Passo 3: Escute e respeite
Esta etapa marca o retorno às negociações. Para avançar agora, é
importante ter paciência e estar aberto a ouvir tudo que as partes
envolvidas têm a dizer. Descubra quais são os reais interesses deles em
seus mais diversos níveis, dê atenção e valor ao que é colocado à mesa.
Pergunte "por quê?", mas principalmente agora "por que não?" e
estabeleça os critérios justos para que a negociação avance em detalhes.
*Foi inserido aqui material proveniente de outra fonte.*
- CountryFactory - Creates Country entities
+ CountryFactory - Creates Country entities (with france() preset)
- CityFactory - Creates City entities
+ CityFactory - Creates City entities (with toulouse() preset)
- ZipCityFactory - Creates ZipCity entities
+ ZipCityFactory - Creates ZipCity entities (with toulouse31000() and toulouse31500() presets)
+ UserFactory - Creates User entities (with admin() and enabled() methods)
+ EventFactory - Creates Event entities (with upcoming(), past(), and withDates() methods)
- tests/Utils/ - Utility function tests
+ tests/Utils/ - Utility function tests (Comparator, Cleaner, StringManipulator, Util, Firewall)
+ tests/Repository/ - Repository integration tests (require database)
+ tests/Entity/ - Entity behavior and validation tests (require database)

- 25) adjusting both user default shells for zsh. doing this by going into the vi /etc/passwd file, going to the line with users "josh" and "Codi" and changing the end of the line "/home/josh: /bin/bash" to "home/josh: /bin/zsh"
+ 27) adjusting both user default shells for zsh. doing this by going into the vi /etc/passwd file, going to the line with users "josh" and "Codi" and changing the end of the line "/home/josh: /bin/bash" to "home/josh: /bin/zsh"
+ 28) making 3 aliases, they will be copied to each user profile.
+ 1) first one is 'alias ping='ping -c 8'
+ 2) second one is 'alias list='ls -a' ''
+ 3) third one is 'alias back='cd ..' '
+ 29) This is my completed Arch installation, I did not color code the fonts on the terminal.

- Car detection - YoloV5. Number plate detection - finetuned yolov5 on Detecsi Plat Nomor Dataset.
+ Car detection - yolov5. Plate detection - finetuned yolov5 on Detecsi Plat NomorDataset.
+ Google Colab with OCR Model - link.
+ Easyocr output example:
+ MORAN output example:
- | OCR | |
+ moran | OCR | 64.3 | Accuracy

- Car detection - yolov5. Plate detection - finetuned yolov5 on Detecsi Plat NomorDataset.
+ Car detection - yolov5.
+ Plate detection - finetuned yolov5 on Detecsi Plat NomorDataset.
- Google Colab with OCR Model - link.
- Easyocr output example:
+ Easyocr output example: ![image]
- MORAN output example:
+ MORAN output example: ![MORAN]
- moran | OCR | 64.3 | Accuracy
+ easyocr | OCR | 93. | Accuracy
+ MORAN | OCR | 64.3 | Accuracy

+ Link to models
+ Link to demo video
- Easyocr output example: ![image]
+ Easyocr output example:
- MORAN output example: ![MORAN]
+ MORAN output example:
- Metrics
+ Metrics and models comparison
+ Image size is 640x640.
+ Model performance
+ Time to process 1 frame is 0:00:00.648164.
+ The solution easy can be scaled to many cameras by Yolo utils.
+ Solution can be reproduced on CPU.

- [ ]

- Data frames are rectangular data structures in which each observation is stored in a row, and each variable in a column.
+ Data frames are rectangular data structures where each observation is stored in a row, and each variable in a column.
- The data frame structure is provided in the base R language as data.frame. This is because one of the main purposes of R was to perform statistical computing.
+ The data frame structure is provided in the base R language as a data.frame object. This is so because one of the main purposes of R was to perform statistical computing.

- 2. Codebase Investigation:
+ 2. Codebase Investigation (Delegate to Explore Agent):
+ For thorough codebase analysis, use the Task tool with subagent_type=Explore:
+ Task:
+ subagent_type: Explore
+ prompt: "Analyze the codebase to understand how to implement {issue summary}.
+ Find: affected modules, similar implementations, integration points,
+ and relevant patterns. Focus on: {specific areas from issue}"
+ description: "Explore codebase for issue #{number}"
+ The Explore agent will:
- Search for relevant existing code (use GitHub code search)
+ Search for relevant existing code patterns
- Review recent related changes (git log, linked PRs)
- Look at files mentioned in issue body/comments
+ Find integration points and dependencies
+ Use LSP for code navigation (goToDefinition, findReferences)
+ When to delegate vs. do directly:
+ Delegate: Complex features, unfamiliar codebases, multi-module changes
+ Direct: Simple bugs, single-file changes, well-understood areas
Passo 4: Colocando a mão na massa
Passada essa fase, é hora de refazer o quadro-geral da negociação e
colocar a mão na massa. "Podemos pensar, agir e conduzir nossos
relacionamentos como se o universo fosse essencialmente um amigável
lugar e a vida estivesse do nosso lado?", questiona Ury. Evite refutar,
tente reconduzir, e mude o foco das posições para os interesses e
opções. Muitas vezes há mais de uma posição possível para atender a um
interesse. Olhe para os ganhos mútuos do acordo e avance. É hora de
negociar, com respeito e atenção aos objetivos das outras partes.
Passo 5: O "não" faz parte
Não se frustre com as respostas negativas ao longo de uma negociação;
elas também são parte do processo. Em vez disso, procure as brechas em
cada "não" recebido, descubra campos em que haja oportunidade de avançar
e reformule sua proposta, insista em alternativas para a construção de
um consenso. Convença as outras partes dos benefícios que um acordo
poderia representar aos seus interesses, mostre como os reais desejos
delas seriam atendidos e esteja aberto às contraditas. Mas atenção:
lembre-se sempre dos seus objetivos e saiba até que ponto é interessante
continuar a oferecer concessões em busca de um acordo. Como diz Ury,
uma boa negociação não tem vencedores nem perdedores.
Passo 6: A ponte de ouro
Você já notou que, em certas circunstâncias, quanto mais puxa, tenta
persuadir e insiste, mais resistência da outra parte enfrentará (e
muitas vezes inconscientemente)? A pressão muitas vezes torna mais
difícil para o outro interessado aceitar sua proposta, uma vez que tende
a se sentir cerceado, intimidado. "Em vez de puxar a outra parte em
direção a um acordo, você precisa fazer o oposto. É necessário
conduzi-los à direção que você quer que ele se mova. Sua missão é
construir uma ponte de ouro através do abismo", recomenda Ury. Para
isso, às vezes é necessária uma terceira parte capaz de consolidar o
consenso. No entanto, na ausência dessa possibilidade, a iniciativa terá
de vir de você.
"Em vez de começar de onde você está -- o que é nosso instinto --, você
precisa começar de onde a outra pessoa está para guiá-la em direção a um
possível acordo", explica o especialista. Este é o momento de andar
lado a lado com as partes envolvidas na negociação para que se alcance o
consenso. "Construir uma ponte de ouro significa tornar mais simples
para o outro lado superar os obstáculos mais comuns em um acordo.
Significa envolvê-los ativamente na elaboração de uma solução com ideias
deles também, não apenas suas. Significa satisfazer os interesses deles
não satisfeitos. É assim que se torna o processo de negociação o mais
fácil possível", conclui o antropólogo.